→ **EXERCISE DIRECTIONS**
What you return must be the exact lines of the material below, from the first through the one that has "(212, 223) none -> (738, 205) //", with no pictures and, please, nothing else.

→ **MATERIAL SUPPLIED**
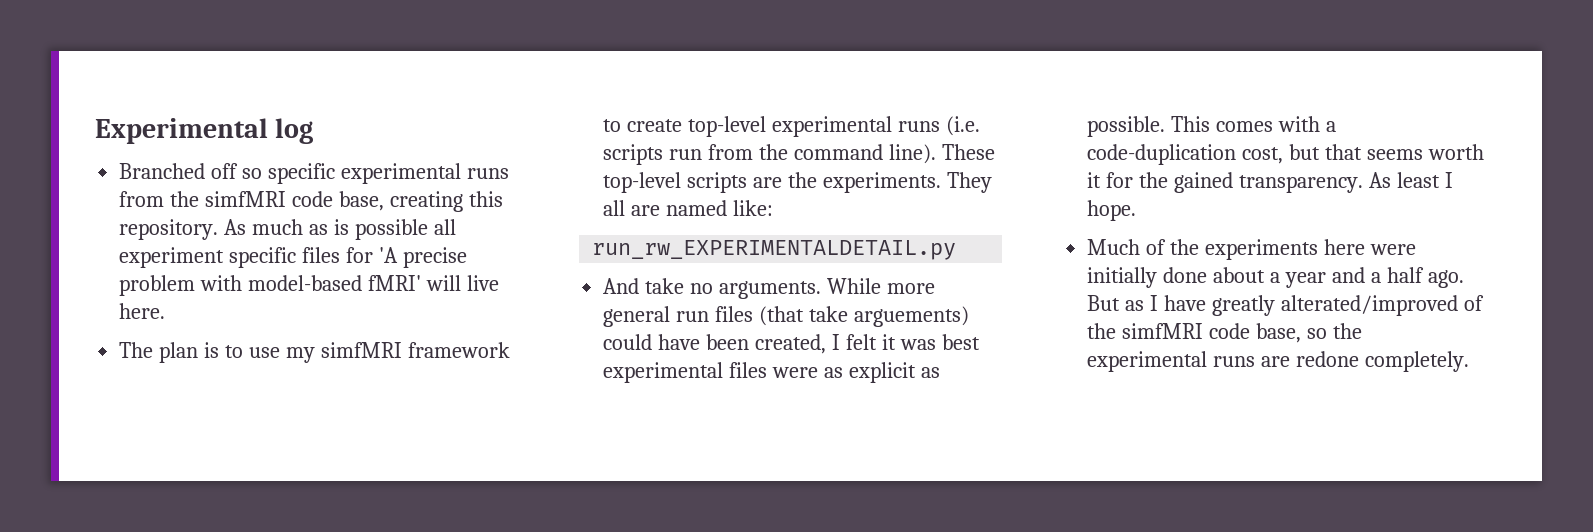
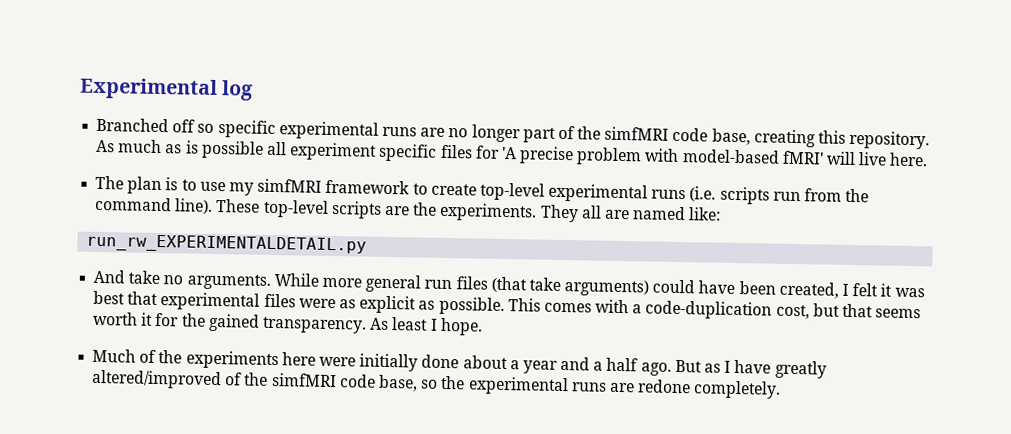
[119,191,165,207] from -> [420,124,575,143] are no longer part of
[853,306,969,327] arguements) -> [564,279,650,297] arguments)
(980, 342) none -> [127,291,159,306] that
[1280,295,1458,316] alterated/improved -> [92,369,223,390] altered/improved

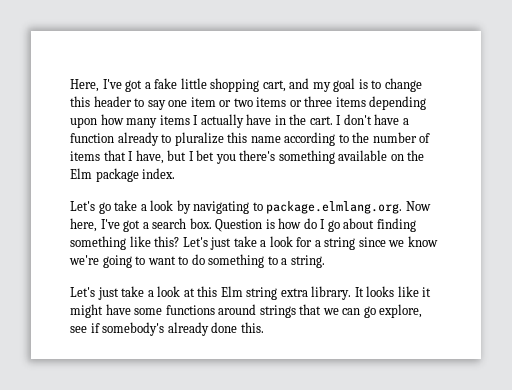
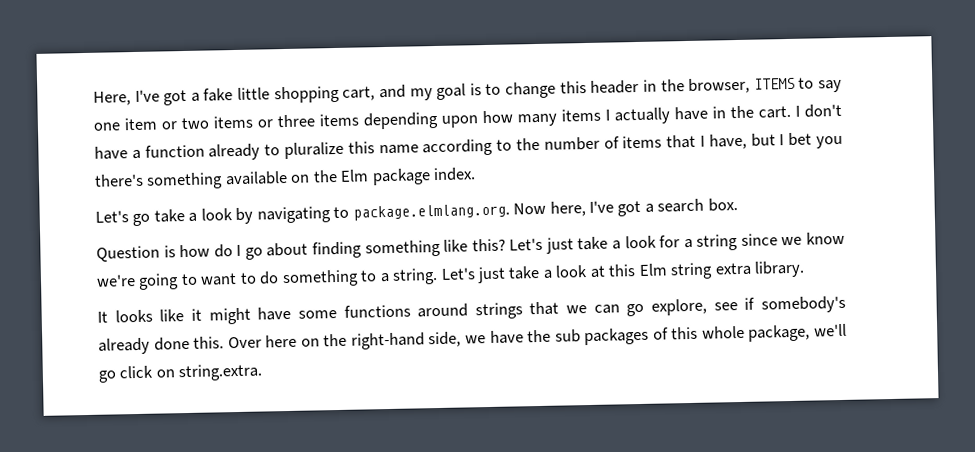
(132, 101) none -> [642,77,795,94] in the browser, ITEMS
(212, 223) none -> (738, 205) //
(325, 261) // -> (439, 276) none
(352, 293) none -> (806, 269) //
(264, 327) none -> [227,323,847,350] [98,363,264,383] Over here on the right-hand side, we have the sub packages of this whole package, we'll go click on string.extra.

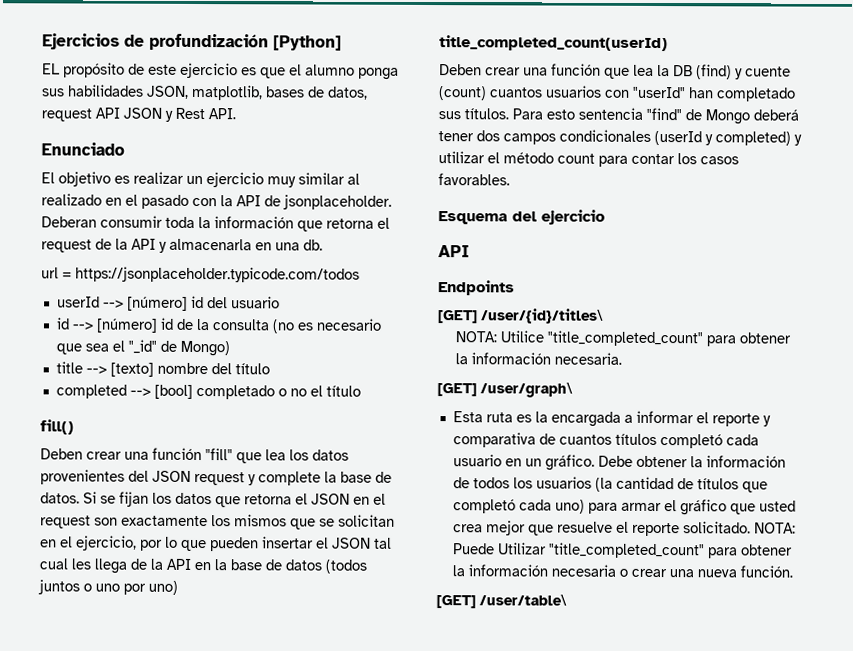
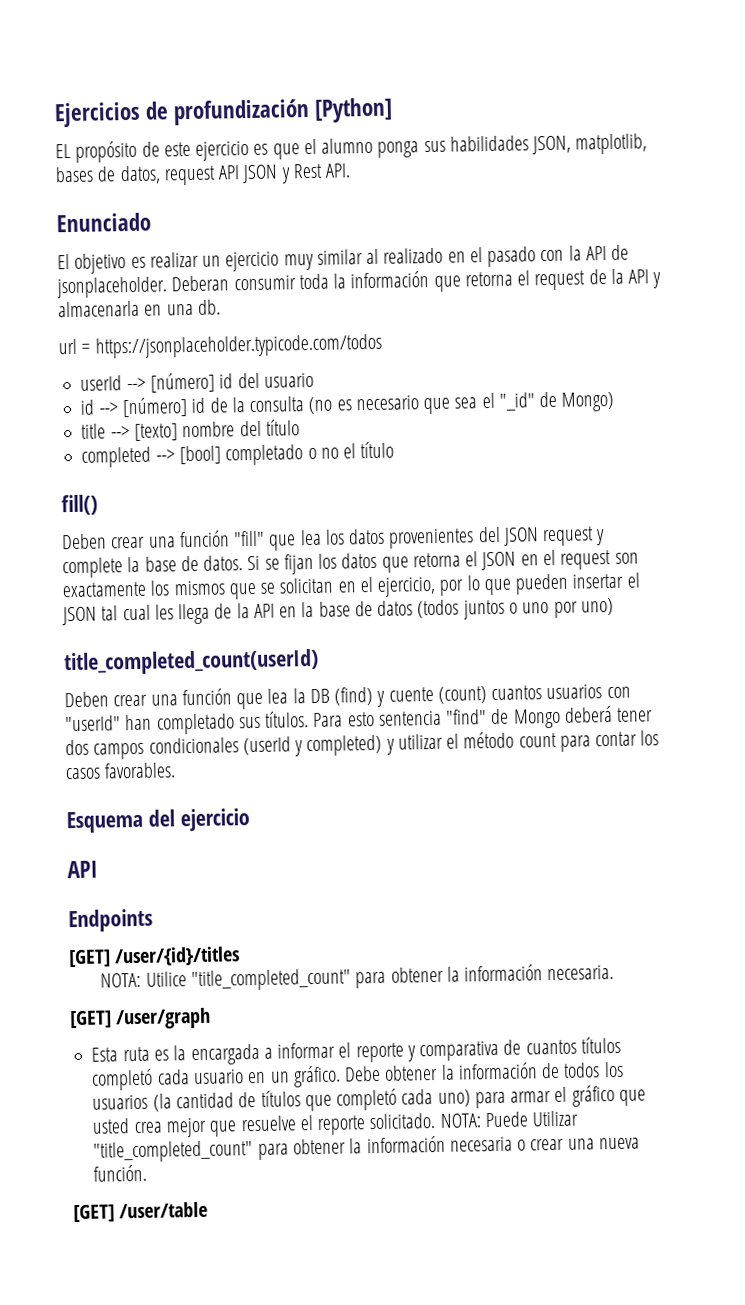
[481,308,604,324] /user/{id}/titles\ -> [114,946,241,967] /user/{id}/titles
[480,382,573,398] /user/graph\ -> [115,1007,212,1030] /user/graph
[479,594,567,606] /user/table\ -> [119,1201,209,1219] /user/table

→ **REPLY**
[119,191,165,207] from -> [420,124,575,143] are no longer part of
[853,306,969,327] arguements) -> [564,279,650,297] arguments)
(980, 342) none -> [127,291,159,306] that
[1280,295,1458,316] alterated/improved -> [92,369,223,390] altered/improved

(132, 101) none -> [642,77,795,94] in the browser, ITEMS
(212, 223) none -> (738, 205) //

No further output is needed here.